■ **Work request**
The required answer is an exact copy of the records below, without pictures.

··· Dataset extract ···

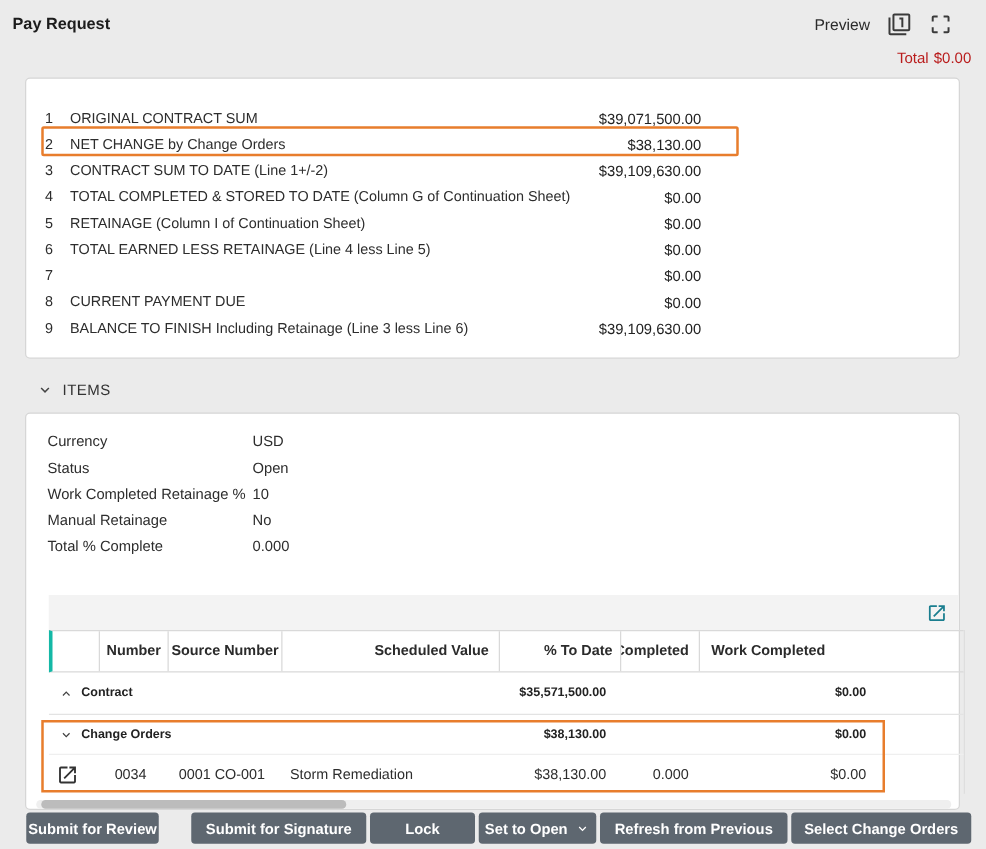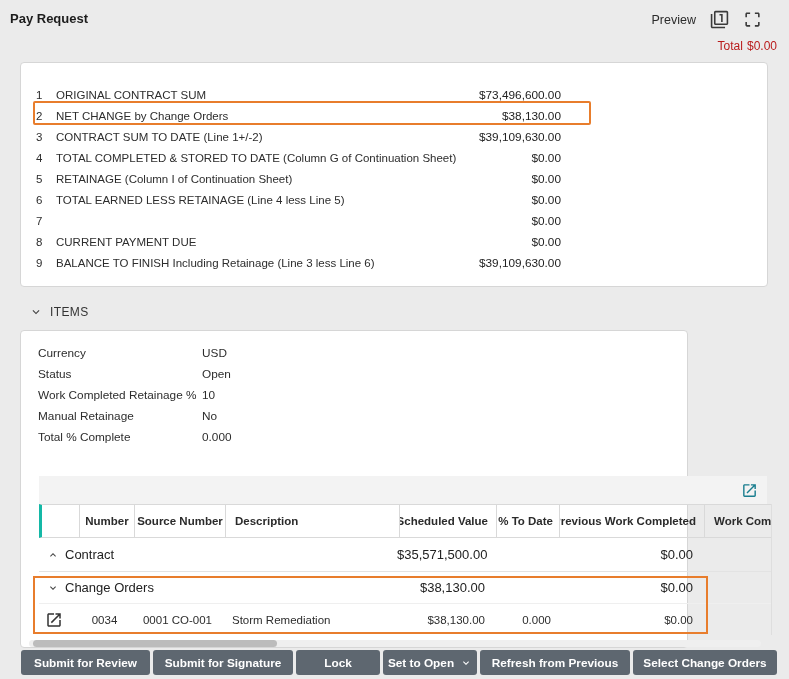"$73,496,600.00" span.sum-value { text: $73,496,600.00 -> $39,071,500.00 }
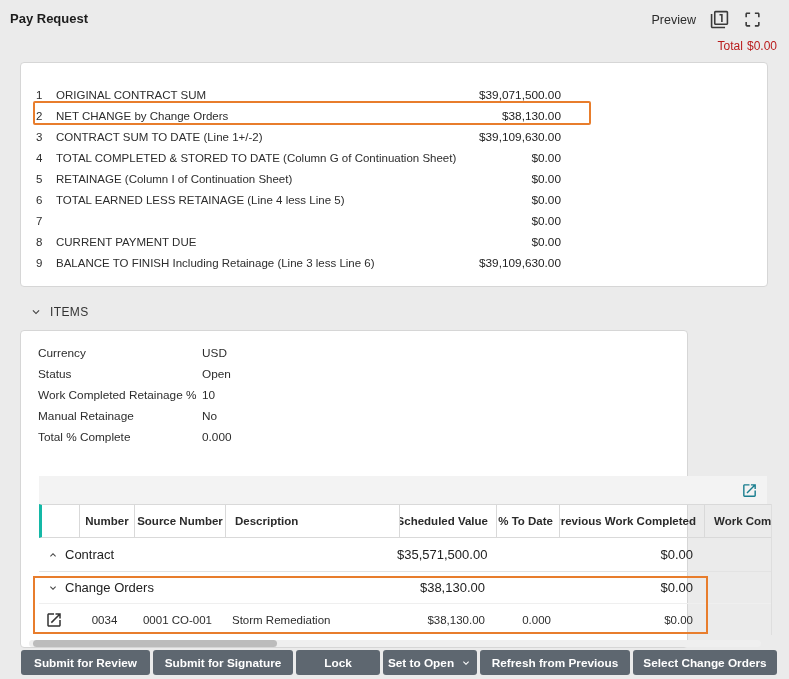"Currency" #card-items { width: 668px -> 748px }
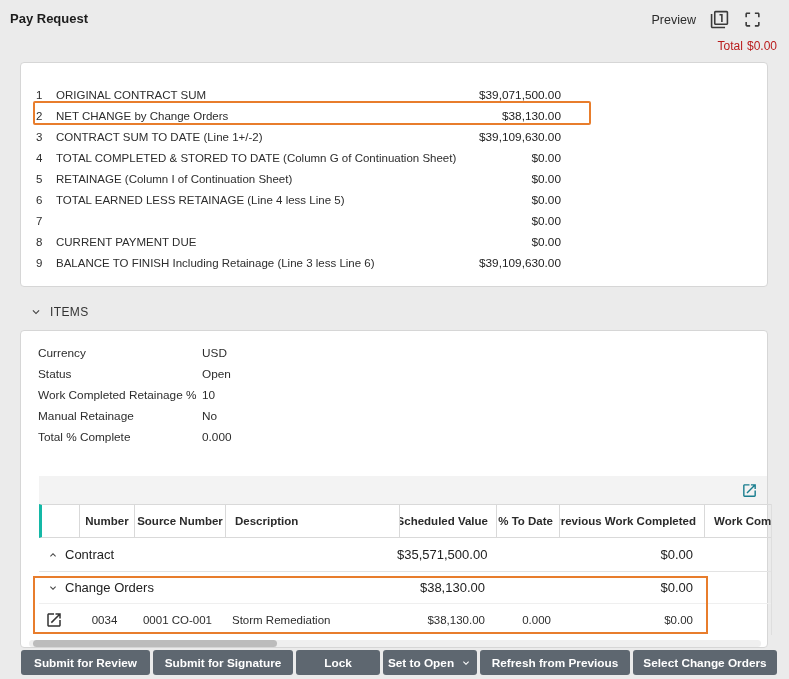"Description" div.th { html: <div>Description</div> -> none }
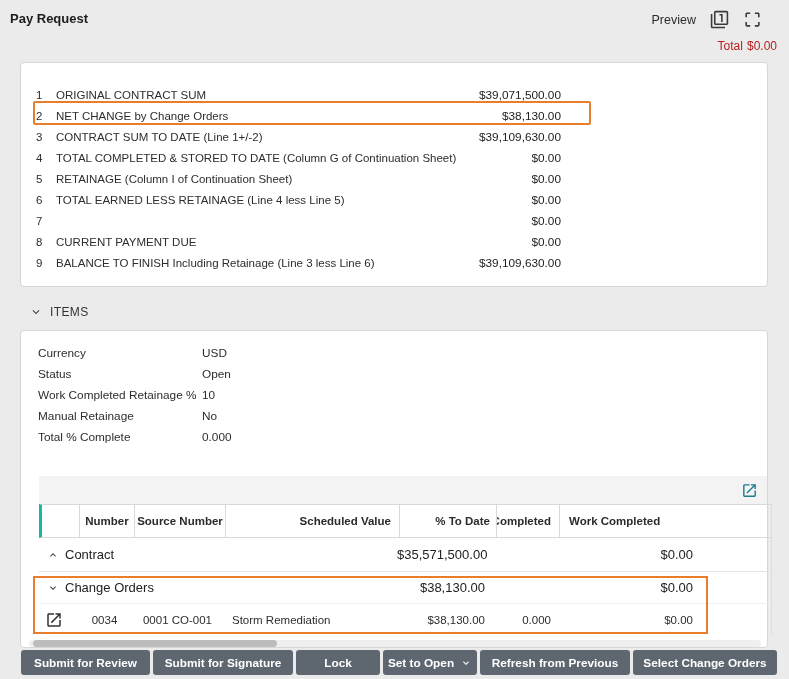"Contract" .tgroup { font-size: 13px -> 10px; font-weight: normal -> bold }
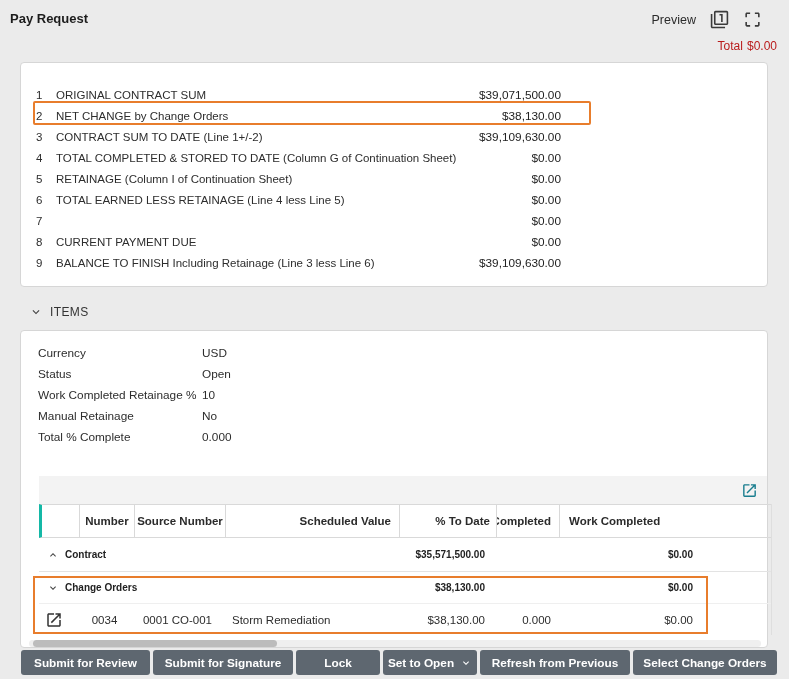"Submit for Review" #btn-submit-review { width: 129px -> 106px }
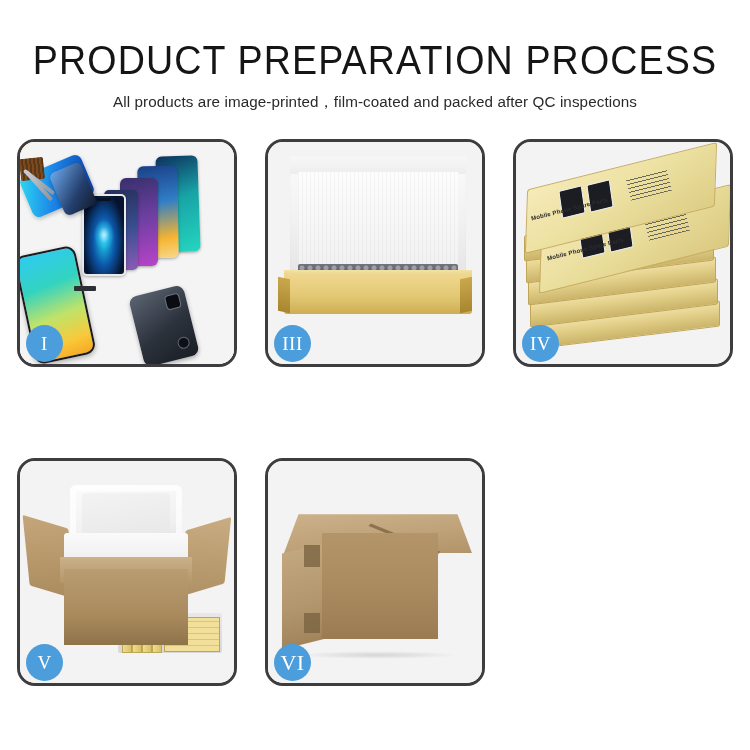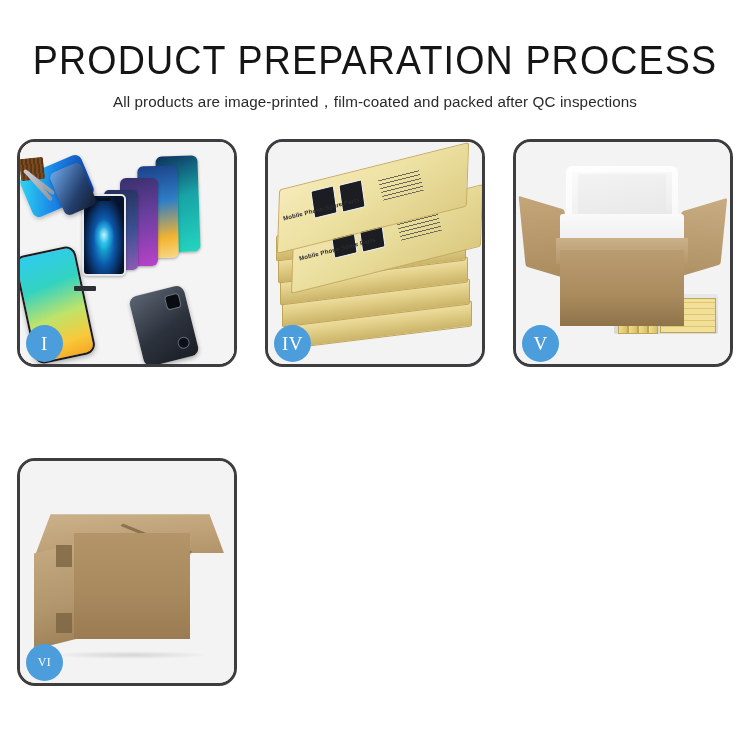"III" div.panel { html: none -> <div> <div> <div> <div></div> <div></div> <div></div> <div></div> <div></div> <div></div> <div></div> <div></div> </div> </div> <div>III</div> </div> }
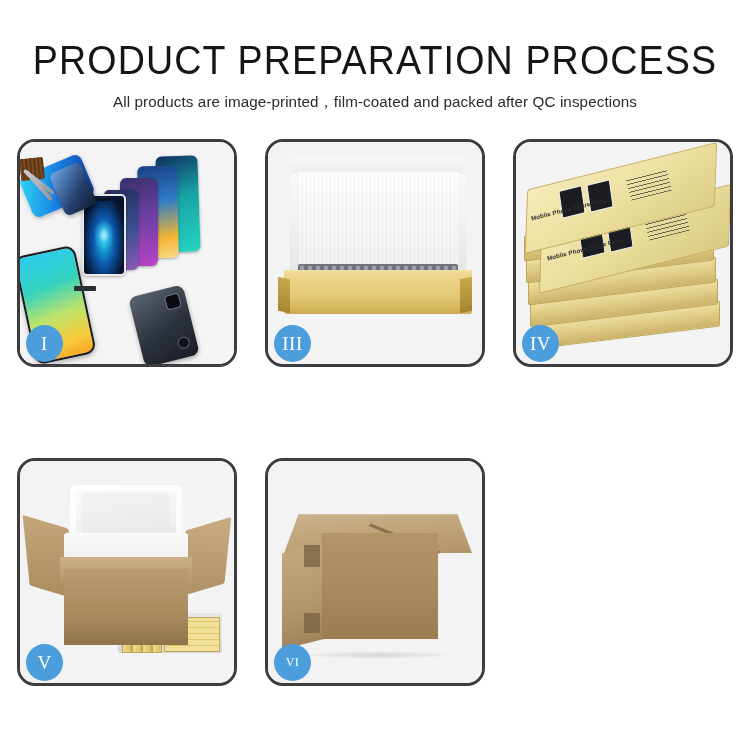"VI" .badge.wide { font-size: 12px -> 22px }
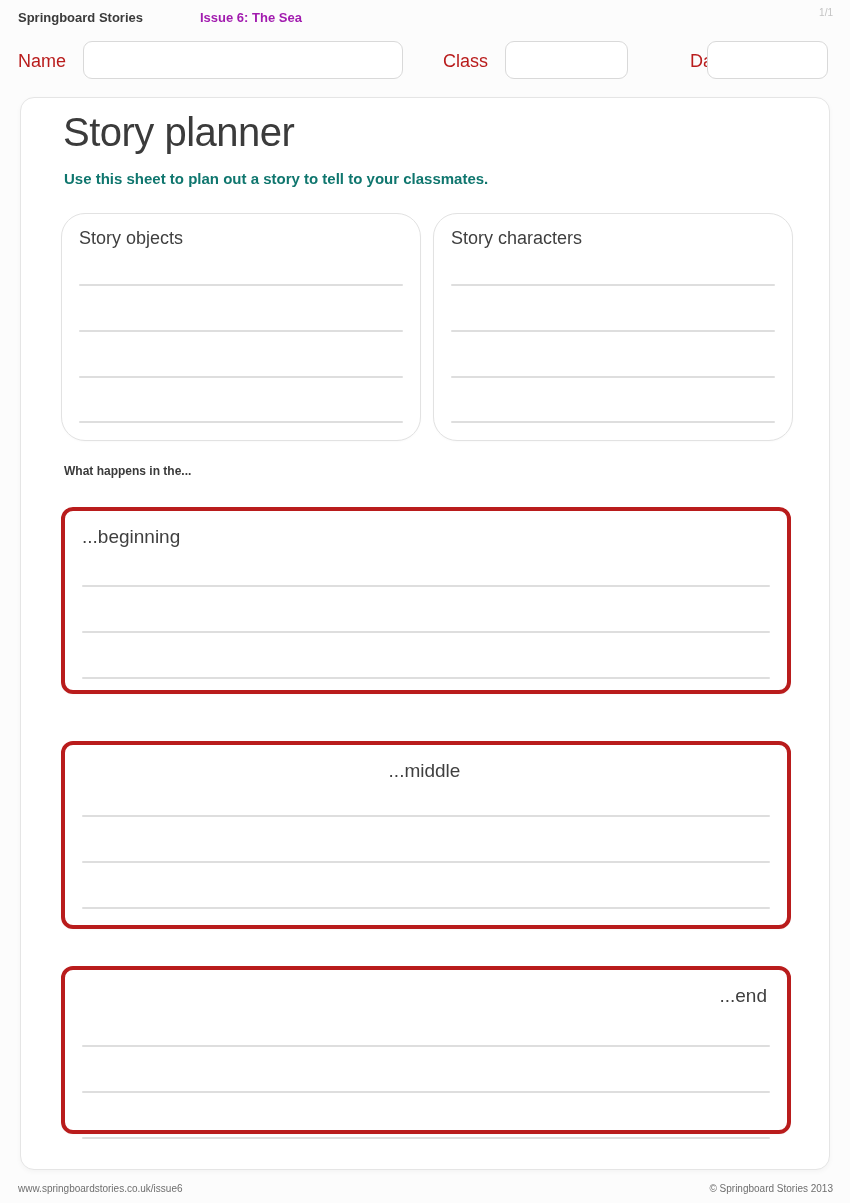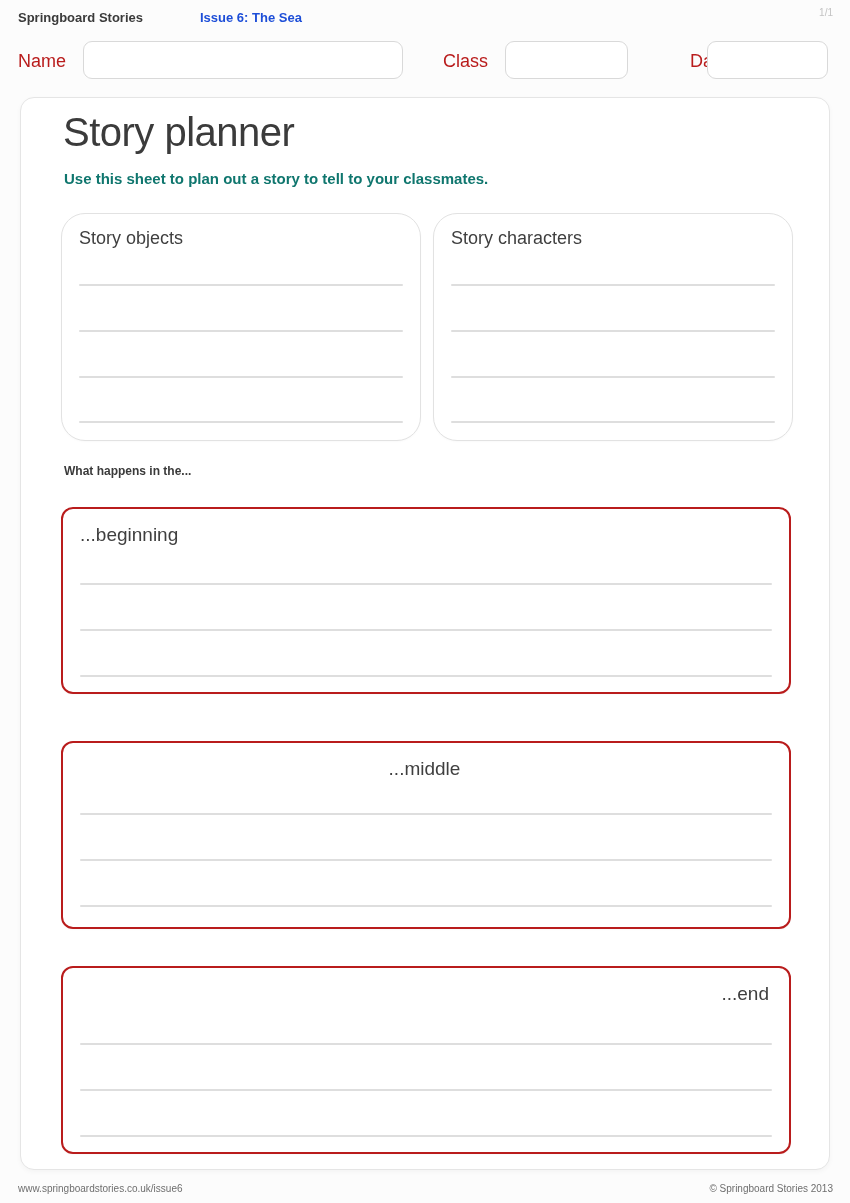"Issue 6: The Sea" .issue { color: #1d4ed8 -> #a21caf }
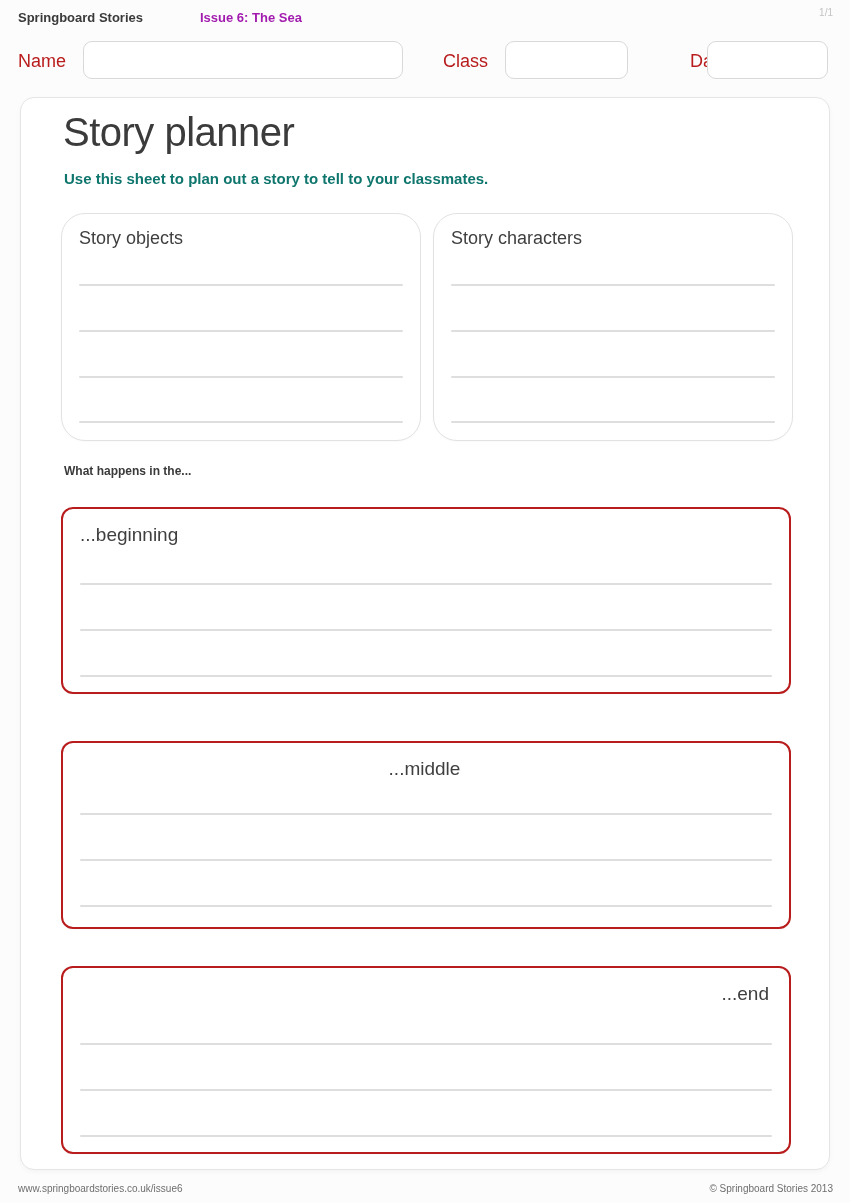"...beginning" .wide-box { border: 2px solid #b91c1c -> 4px solid #b91c1c }
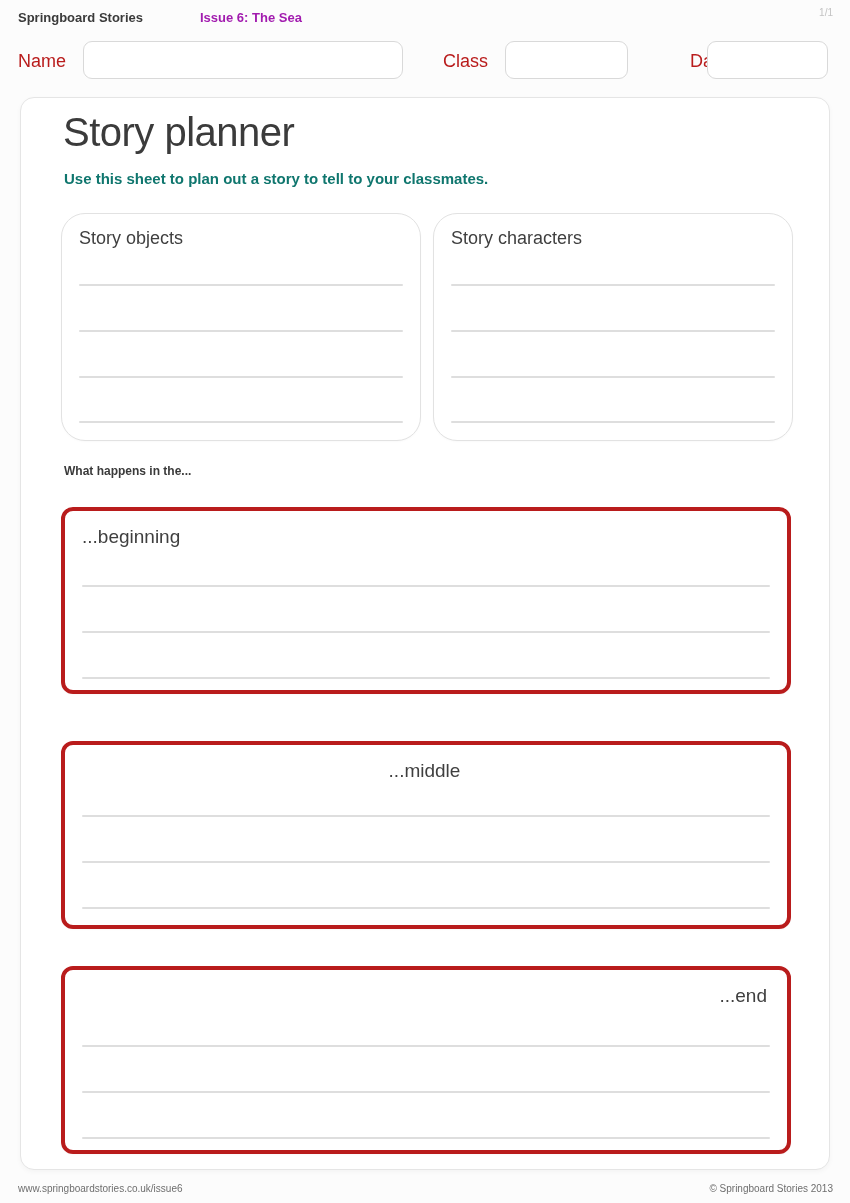"...end" .end-box { height: 188px -> 168px }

···

■ **Written reply**
"$73,496,600.00" span.sum-value { text: $73,496,600.00 -> $39,071,500.00 }
"Currency" #card-items { width: 668px -> 748px }
"Description" div.th { html: <div>Description</div> -> none }
"Contract" .tgroup { font-size: 13px -> 10px; font-weight: normal -> bold }
"Submit for Review" #btn-submit-review { width: 129px -> 106px }
"III" div.panel { html: none -> <div> <div> <div> <div></div> <div></div> <div></div> <div></div> <div></div> <div></div> <div></div> <div></div> </div> </div> <div>III</div> </div> }
"VI" .badge.wide { font-size: 12px -> 22px }
"Issue 6: The Sea" .issue { color: #1d4ed8 -> #a21caf }
"...beginning" .wide-box { border: 2px solid #b91c1c -> 4px solid #b91c1c }
"...end" .end-box { height: 188px -> 168px }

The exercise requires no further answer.